Christ’s love cannot be turned off, not by
anything. There are seventeen examples of things that cannot
separate us from Christ’s love for us – which ones would you like to
hear about? The list of seven is a list of crosses – things that
Christians suffer because they’re Christians. The list of ten opens it
up to virtually anything not only under the sun but throughout the
universe. Have these things ever gotten the best of us, have they
dragged us down, have they made us doubt God’s love or led us to
disregard God’s promises? Yes. But have they ever stopped Christ from
loving us? Never. They haven’t because they can’t. In all these
things we are more than conquerors through him who loved us.

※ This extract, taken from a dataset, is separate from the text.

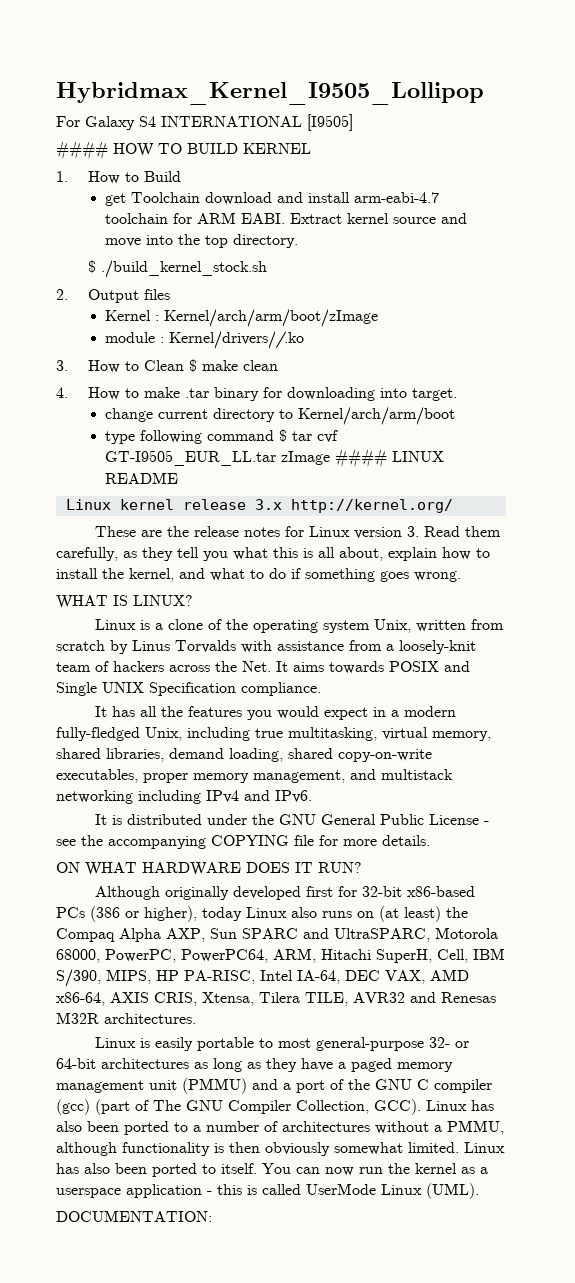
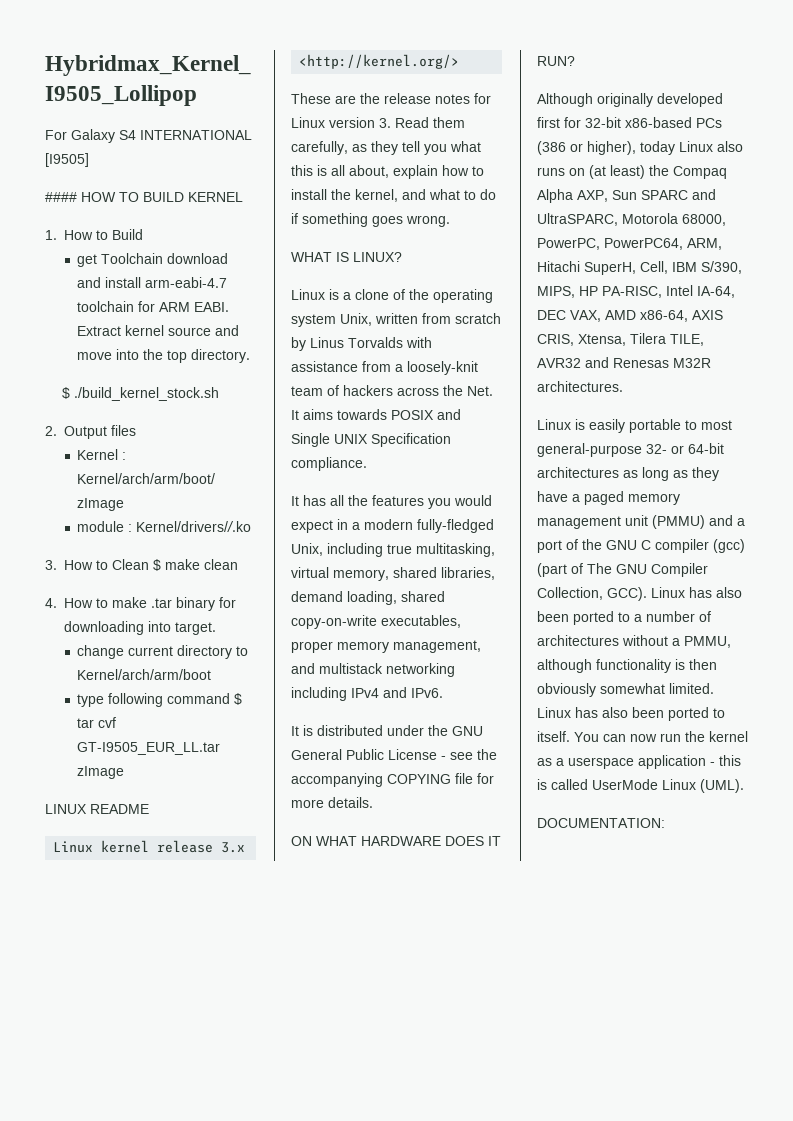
- type following command $ tar cvf GT-I9505_EUR_LL.tar zImage #### LINUX README
+ type following command $ tar cvf GT-I9505_EUR_LL.tar zImage
+ LINUX README
- Linux kernel release 3.x http://kernel.org/
+ Linux kernel release 3.x <http://kernel.org/>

Not with cocky self-confidence or arrogance but
with a humble reliance on Jesus and a firm confidence in what he says,
there’s an optimistic approach for every imaginable circumstance of
life, good, bad or otherwise: Bring it on! Life or death,
height or depth, incredible prosperity or nuclear warfare - nothing can
break me away from Christ’s love for me. It can’t. Christ’s love is
stronger.
How about some optimism?? How about
some unbridled joy!! What’s this glass half full or glass half empty
stuff? What ever happened to, “My cup runneth over”? At the end of
any given day, doesn’t Luke 2 still tell of a baby wrapped in swaddling
clothes, and Mark 1 of a wilderness setting where Jesus had all wins and
Satan had all losses? Doesn’t Matthew 27 still tell of a cross stained
with holy blood, and Luke 24 of a tomb with neatly folded grave
clothes? God is for you and Christ’s love cannot fail you. Trust the
good Lord to adjust your attitude accordingly.